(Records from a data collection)
■ ■ ■ ■ ■ ■ ■
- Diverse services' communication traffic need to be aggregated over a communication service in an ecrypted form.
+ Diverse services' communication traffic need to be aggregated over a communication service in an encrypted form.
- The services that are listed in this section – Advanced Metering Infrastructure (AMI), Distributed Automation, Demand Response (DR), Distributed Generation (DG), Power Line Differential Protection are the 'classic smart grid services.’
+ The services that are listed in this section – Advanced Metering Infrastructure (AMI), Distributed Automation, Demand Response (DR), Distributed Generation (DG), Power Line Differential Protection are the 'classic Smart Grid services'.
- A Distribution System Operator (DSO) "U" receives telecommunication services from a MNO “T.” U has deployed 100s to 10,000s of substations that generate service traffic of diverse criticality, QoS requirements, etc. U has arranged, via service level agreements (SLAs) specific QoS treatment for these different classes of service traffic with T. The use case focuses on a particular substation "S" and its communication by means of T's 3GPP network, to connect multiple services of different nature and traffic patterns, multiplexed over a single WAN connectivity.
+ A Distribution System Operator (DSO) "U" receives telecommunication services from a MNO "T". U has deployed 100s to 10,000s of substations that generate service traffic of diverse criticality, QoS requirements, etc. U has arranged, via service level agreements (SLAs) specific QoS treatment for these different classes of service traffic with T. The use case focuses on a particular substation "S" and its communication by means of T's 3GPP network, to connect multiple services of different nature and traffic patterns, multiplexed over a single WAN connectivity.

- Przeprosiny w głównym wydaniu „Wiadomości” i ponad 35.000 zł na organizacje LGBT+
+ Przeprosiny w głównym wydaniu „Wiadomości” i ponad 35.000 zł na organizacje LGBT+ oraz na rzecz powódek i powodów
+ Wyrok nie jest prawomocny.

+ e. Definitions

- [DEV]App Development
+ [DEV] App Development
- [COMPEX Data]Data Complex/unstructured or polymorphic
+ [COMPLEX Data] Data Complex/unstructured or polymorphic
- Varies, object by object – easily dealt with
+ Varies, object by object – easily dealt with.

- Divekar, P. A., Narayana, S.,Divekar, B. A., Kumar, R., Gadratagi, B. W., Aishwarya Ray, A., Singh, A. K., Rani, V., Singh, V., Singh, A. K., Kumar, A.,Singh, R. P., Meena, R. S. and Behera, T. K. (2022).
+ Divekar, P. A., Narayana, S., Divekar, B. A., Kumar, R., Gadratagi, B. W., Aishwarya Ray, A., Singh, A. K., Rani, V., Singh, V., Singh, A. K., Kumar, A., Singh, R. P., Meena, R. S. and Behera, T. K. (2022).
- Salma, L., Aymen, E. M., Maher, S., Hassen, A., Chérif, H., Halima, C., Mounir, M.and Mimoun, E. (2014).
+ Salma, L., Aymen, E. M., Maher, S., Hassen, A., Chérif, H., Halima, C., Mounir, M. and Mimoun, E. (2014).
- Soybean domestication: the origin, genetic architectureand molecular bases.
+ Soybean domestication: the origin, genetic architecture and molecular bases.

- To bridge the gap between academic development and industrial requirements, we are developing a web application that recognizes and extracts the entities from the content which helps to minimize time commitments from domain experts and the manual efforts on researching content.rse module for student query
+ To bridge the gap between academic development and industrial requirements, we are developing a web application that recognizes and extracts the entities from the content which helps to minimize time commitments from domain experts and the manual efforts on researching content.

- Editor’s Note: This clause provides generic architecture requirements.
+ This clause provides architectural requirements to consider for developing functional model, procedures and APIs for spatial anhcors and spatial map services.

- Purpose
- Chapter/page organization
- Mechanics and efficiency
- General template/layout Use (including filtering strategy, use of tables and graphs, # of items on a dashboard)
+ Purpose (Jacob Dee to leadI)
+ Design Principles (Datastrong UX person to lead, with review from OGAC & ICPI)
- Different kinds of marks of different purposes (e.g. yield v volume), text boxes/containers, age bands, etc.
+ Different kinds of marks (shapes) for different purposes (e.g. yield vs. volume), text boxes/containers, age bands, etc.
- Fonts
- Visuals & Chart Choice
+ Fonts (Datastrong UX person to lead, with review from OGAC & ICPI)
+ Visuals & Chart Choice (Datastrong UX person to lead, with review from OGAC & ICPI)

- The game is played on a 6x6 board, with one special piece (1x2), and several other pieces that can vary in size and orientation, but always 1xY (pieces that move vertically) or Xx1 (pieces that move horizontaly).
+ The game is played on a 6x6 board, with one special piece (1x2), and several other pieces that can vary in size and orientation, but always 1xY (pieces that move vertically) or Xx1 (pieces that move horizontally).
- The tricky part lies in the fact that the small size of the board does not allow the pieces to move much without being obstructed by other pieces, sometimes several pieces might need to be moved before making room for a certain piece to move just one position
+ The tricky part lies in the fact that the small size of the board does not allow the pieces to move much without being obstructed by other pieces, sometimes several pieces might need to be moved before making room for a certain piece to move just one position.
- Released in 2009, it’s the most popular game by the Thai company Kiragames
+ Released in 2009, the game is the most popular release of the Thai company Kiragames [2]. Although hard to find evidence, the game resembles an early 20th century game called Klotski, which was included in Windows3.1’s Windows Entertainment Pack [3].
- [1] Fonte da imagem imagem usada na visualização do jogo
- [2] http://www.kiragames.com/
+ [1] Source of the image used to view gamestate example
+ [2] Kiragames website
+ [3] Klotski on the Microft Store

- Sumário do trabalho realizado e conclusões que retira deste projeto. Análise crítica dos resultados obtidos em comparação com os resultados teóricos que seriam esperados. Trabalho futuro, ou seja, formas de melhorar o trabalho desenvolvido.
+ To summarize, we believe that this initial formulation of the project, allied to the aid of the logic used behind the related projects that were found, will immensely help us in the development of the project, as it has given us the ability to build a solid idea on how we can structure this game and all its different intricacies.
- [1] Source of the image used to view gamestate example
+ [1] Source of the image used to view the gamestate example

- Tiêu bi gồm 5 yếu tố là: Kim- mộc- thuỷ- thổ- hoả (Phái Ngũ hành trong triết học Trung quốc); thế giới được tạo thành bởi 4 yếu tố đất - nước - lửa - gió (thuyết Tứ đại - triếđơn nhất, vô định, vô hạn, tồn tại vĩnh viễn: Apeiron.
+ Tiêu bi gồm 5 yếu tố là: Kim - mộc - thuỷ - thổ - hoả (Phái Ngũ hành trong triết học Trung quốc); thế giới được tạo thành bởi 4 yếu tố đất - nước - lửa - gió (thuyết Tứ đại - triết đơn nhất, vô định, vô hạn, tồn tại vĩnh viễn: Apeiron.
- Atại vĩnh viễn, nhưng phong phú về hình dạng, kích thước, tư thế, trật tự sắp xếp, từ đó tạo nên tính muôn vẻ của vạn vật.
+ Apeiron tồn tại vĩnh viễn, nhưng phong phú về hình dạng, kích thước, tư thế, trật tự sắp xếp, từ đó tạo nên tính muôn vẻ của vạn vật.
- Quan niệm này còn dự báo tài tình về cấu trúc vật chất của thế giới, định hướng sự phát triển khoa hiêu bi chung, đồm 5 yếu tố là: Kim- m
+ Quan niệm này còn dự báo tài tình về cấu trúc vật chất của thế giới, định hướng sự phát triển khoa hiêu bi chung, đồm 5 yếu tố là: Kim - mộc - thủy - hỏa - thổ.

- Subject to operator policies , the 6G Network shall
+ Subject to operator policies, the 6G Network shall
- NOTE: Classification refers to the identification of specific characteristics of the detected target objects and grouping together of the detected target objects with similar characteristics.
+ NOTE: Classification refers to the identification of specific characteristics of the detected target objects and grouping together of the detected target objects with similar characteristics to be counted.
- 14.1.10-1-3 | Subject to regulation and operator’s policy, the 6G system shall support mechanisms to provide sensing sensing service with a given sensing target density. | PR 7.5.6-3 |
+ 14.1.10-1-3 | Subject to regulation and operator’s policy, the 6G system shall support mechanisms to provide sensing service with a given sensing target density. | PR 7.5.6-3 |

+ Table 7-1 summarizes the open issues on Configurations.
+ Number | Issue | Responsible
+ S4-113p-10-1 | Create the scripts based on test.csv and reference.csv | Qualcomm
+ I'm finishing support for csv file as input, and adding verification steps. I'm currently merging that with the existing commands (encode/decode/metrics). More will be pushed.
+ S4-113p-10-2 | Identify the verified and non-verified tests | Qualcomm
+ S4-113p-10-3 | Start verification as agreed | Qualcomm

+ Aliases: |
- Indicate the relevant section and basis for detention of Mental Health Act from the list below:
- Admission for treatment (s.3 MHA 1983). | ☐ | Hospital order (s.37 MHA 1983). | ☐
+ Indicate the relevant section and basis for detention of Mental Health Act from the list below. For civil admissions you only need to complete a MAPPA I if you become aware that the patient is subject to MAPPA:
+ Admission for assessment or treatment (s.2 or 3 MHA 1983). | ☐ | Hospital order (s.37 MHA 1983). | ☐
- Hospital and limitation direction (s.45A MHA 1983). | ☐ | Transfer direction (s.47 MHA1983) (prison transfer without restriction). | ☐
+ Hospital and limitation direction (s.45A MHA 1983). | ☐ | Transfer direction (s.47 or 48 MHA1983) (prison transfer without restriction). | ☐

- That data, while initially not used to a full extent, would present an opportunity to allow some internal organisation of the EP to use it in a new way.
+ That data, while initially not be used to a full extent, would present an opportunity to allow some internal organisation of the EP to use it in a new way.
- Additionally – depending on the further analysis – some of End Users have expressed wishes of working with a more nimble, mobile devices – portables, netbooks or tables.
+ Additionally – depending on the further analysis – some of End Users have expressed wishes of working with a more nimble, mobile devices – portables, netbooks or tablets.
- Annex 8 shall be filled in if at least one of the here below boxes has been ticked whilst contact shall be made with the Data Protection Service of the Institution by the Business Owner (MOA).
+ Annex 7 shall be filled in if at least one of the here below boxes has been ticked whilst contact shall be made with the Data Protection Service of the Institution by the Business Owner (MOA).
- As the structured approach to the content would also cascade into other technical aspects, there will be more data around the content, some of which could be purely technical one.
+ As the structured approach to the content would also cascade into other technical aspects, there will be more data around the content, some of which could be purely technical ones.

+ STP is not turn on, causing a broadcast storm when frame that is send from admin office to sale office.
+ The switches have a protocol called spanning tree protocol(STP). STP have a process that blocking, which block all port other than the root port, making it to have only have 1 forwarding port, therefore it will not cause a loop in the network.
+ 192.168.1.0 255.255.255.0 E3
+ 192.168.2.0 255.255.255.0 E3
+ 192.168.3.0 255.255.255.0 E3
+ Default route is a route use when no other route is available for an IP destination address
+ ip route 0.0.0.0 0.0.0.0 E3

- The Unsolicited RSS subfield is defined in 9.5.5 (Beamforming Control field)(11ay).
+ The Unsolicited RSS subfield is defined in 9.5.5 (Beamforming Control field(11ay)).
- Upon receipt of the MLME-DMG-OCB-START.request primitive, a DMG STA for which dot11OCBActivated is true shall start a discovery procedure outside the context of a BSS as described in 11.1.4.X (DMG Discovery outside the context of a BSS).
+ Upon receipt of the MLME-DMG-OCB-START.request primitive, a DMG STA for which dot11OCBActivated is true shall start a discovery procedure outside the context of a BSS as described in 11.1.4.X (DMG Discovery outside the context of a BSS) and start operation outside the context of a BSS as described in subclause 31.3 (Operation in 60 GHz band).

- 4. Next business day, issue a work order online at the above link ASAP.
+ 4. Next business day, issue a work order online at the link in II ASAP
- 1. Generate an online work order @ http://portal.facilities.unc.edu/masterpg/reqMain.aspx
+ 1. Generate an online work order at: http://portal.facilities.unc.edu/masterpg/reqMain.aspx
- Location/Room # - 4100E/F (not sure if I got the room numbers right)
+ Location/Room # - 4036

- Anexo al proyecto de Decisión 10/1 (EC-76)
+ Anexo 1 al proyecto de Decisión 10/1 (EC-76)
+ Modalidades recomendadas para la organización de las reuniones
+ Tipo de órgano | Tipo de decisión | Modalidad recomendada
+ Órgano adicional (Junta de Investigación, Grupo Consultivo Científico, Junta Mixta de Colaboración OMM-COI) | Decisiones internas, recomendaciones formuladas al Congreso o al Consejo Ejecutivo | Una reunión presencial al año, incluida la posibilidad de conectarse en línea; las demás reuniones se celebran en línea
■ ■ ■ ■ ■ ■ ■
■ **Exercise instructions**: Could you write out exactly the lines above, starting at the first one and ending with the line that has "- The services"?

■ **Output of the exercise**:
- Diverse services' communication traffic need to be aggregated over a communication service in an ecrypted form.
+ Diverse services' communication traffic need to be aggregated over a communication service in an encrypted form.
- The services that are listed in this section – Advanced Metering Infrastructure (AMI), Distributed Automation, Demand Response (DR), Distributed Generation (DG), Power Line Differential Protection are the 'classic smart grid services.’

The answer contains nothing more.